***** Input
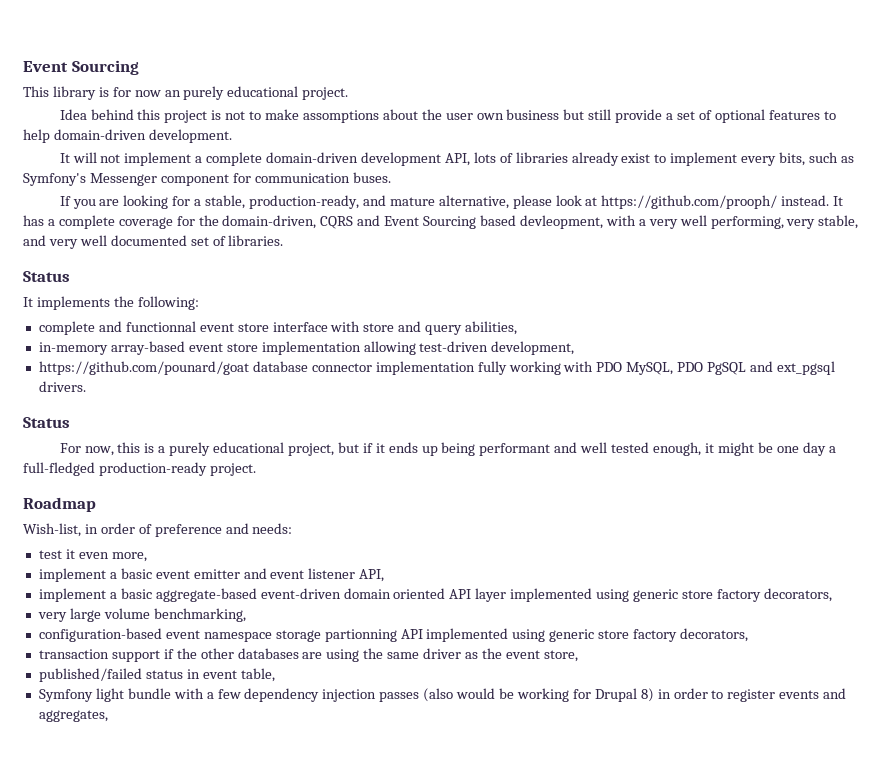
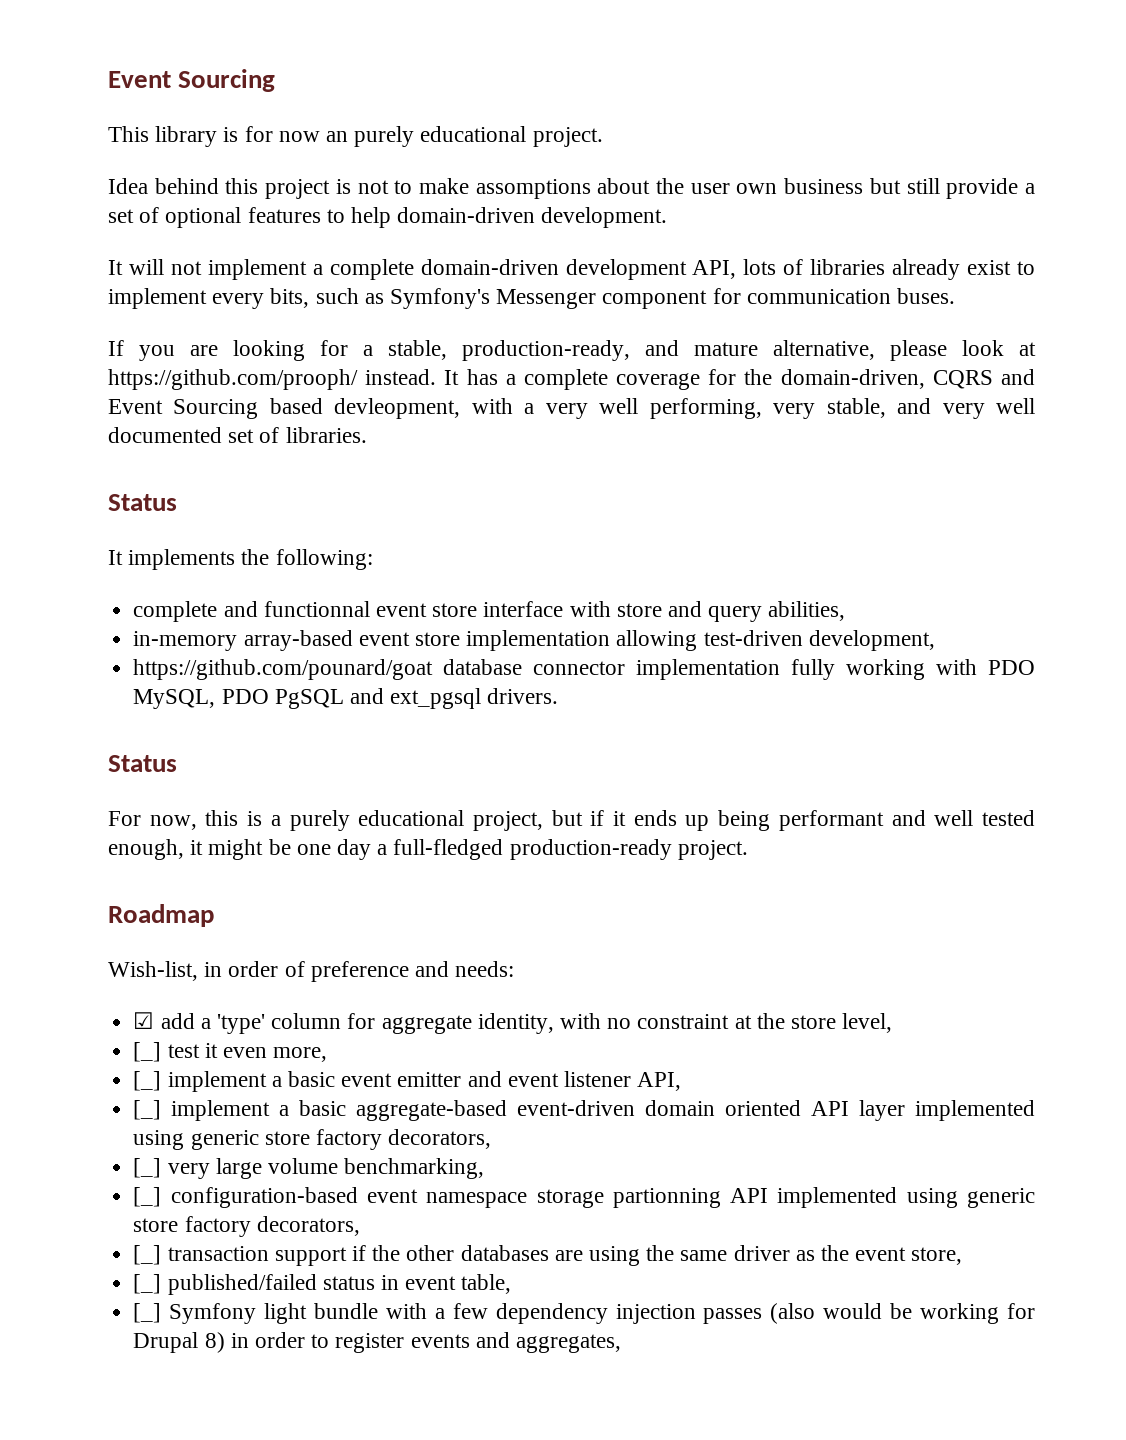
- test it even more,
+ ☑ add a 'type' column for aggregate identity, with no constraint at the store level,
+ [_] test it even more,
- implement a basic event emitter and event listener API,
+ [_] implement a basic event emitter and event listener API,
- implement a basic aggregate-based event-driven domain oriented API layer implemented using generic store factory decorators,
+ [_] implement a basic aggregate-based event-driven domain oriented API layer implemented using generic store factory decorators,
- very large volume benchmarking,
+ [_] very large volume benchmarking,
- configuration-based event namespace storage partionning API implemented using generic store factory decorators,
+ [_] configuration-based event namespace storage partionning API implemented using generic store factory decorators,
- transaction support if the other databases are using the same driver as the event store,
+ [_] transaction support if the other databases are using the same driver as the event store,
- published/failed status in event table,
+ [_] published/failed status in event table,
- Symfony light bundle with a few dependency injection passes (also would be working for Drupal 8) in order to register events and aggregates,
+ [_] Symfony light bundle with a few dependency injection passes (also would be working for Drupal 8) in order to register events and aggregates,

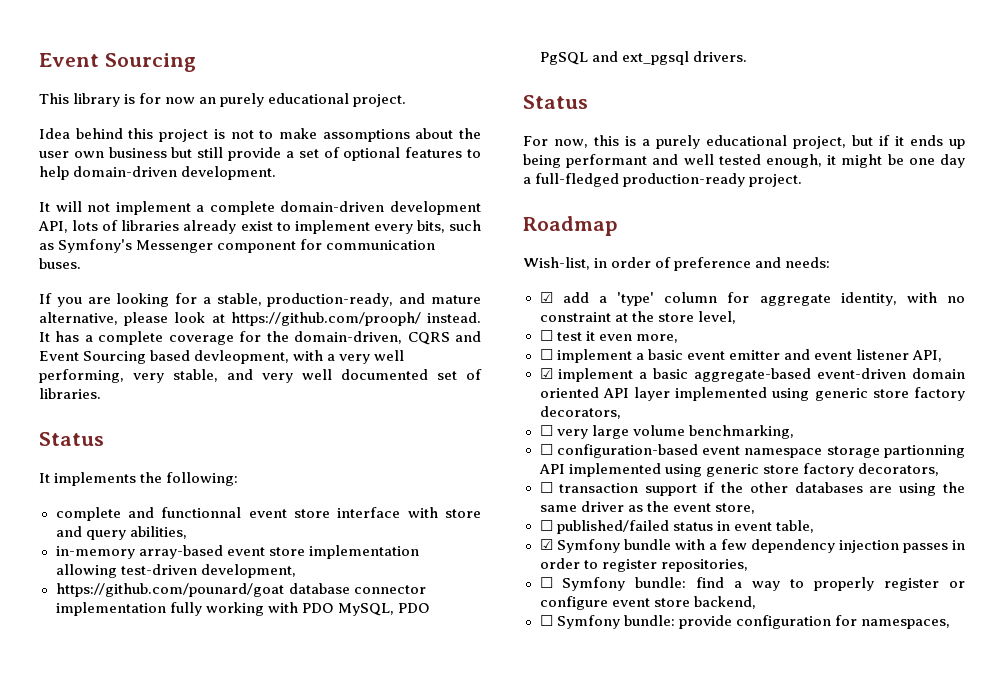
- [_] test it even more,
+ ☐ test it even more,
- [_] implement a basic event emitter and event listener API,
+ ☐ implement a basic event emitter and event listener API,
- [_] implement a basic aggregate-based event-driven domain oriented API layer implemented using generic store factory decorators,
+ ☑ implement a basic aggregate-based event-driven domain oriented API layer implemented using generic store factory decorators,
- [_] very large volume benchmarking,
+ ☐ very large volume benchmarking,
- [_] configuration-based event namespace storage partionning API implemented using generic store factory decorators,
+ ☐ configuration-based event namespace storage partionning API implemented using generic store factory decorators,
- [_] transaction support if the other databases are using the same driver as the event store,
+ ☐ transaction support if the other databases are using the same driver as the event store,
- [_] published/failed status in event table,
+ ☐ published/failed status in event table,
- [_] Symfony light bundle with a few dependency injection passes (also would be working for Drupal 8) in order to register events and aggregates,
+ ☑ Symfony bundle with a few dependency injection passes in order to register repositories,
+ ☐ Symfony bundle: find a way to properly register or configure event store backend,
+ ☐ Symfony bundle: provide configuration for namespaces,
**********
Problem details
Repeat each entry above exactly, passing over any images.

Response to this task
- test it even more,
+ ☑ add a 'type' column for aggregate identity, with no constraint at the store level,
+ [_] test it even more,
- implement a basic event emitter and event listener API,
+ [_] implement a basic event emitter and event listener API,
- implement a basic aggregate-based event-driven domain oriented API layer implemented using generic store factory decorators,
+ [_] implement a basic aggregate-based event-driven domain oriented API layer implemented using generic store factory decorators,
- very large volume benchmarking,
+ [_] very large volume benchmarking,
- configuration-based event namespace storage partionning API implemented using generic store factory decorators,
+ [_] configuration-based event namespace storage partionning API implemented using generic store factory decorators,
- transaction support if the other databases are using the same driver as the event store,
+ [_] transaction support if the other databases are using the same driver as the event store,
- published/failed status in event table,
+ [_] published/failed status in event table,
- Symfony light bundle with a few dependency injection passes (also would be working for Drupal 8) in order to register events and aggregates,
+ [_] Symfony light bundle with a few dependency injection passes (also would be working for Drupal 8) in order to register events and aggregates,

- [_] test it even more,
+ ☐ test it even more,
- [_] implement a basic event emitter and event listener API,
+ ☐ implement a basic event emitter and event listener API,
- [_] implement a basic aggregate-based event-driven domain oriented API layer implemented using generic store factory decorators,
+ ☑ implement a basic aggregate-based event-driven domain oriented API layer implemented using generic store factory decorators,
- [_] very large volume benchmarking,
+ ☐ very large volume benchmarking,
- [_] configuration-based event namespace storage partionning API implemented using generic store factory decorators,
+ ☐ configuration-based event namespace storage partionning API implemented using generic store factory decorators,
- [_] transaction support if the other databases are using the same driver as the event store,
+ ☐ transaction support if the other databases are using the same driver as the event store,
- [_] published/failed status in event table,
+ ☐ published/failed status in event table,
- [_] Symfony light bundle with a few dependency injection passes (also would be working for Drupal 8) in order to register events and aggregates,
+ ☑ Symfony bundle with a few dependency injection passes in order to register repositories,
+ ☐ Symfony bundle: find a way to properly register or configure event store backend,
+ ☐ Symfony bundle: provide configuration for namespaces,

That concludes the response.